-- Entries supplied follows --

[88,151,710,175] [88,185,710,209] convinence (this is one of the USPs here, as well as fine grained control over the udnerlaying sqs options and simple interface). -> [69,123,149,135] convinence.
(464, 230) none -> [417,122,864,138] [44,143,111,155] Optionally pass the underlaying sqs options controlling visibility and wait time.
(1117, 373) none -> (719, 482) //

-- Entries supplied concluded --
-- Entries supplied follows --

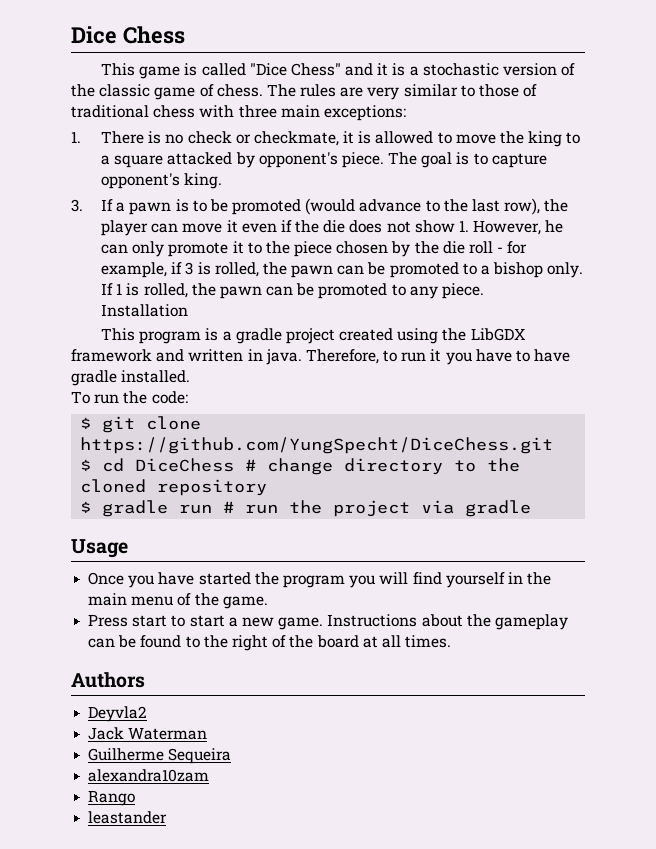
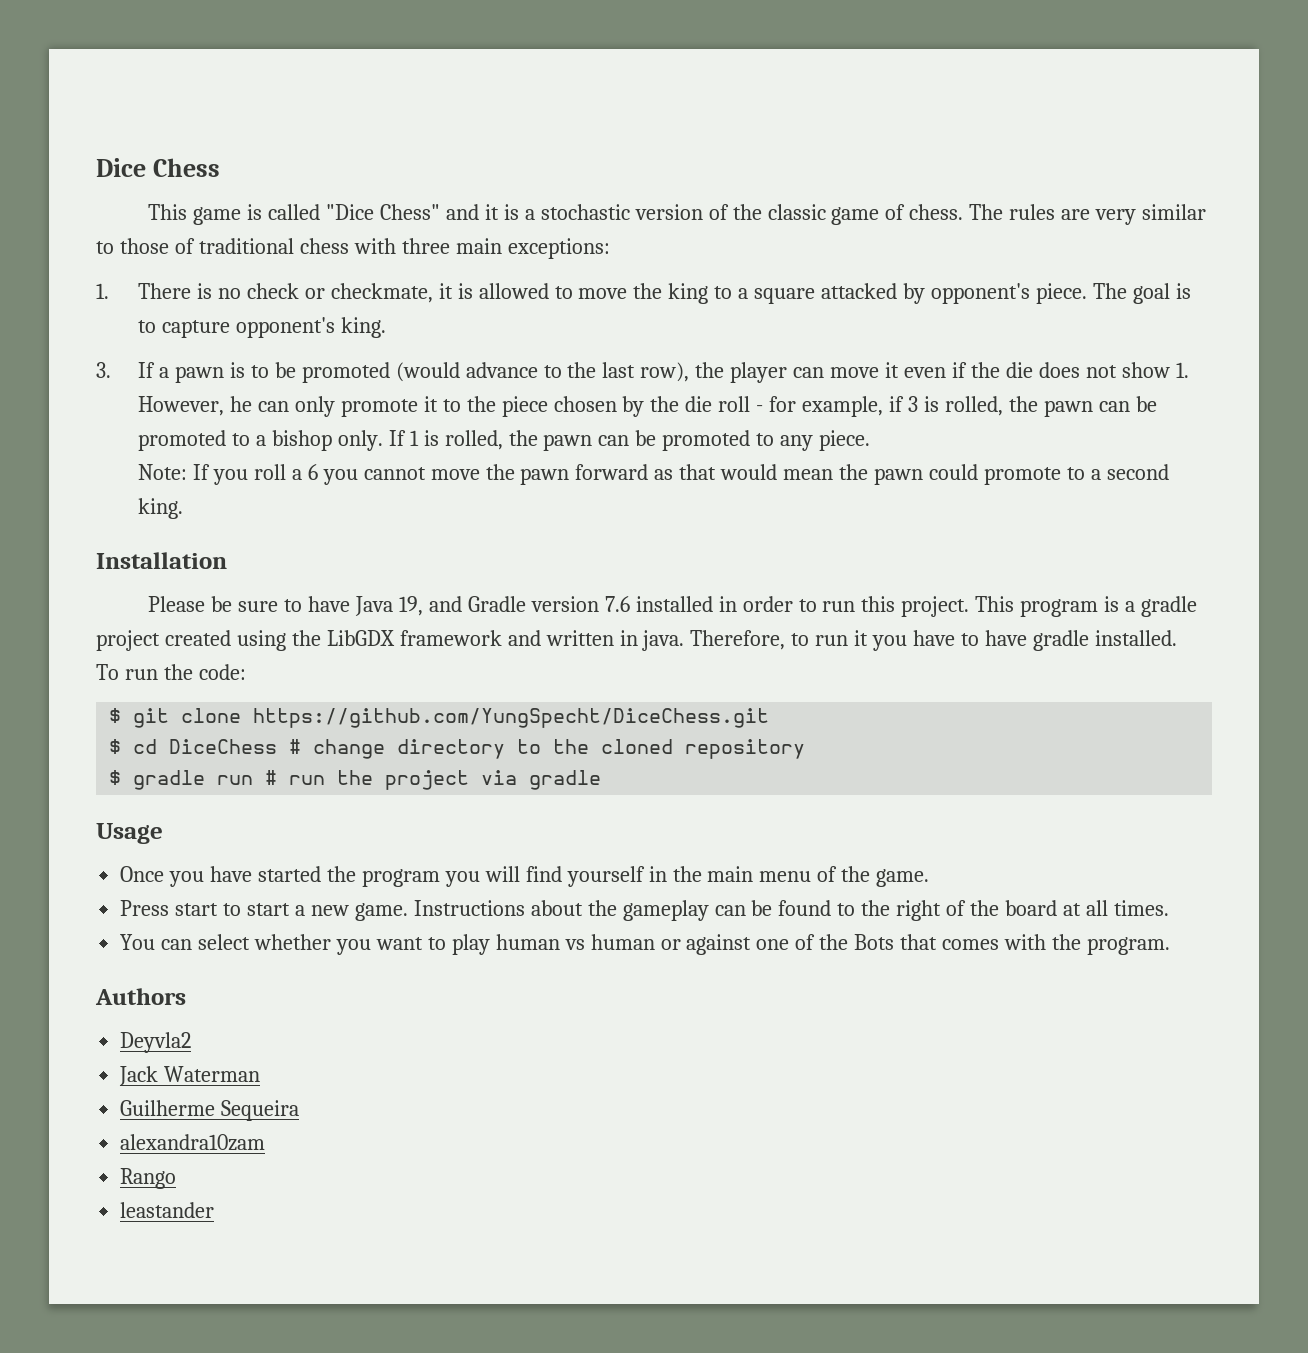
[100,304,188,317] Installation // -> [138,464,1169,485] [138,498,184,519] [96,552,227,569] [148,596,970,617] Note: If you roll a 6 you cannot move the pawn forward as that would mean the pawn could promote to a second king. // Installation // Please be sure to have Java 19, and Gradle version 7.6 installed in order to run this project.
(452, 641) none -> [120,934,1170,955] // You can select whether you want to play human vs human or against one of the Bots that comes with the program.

-- Entries supplied concluded --

Working from the material above, restate word for word the lines between the line with "(464, 230) none" and the line with "(1117, 373) none -> (719, 482) //", both included, and only those.

Answer space -
(464, 230) none -> [417,122,864,138] [44,143,111,155] Optionally pass the underlaying sqs options controlling visibility and wait time.
(1117, 373) none -> (719, 482) //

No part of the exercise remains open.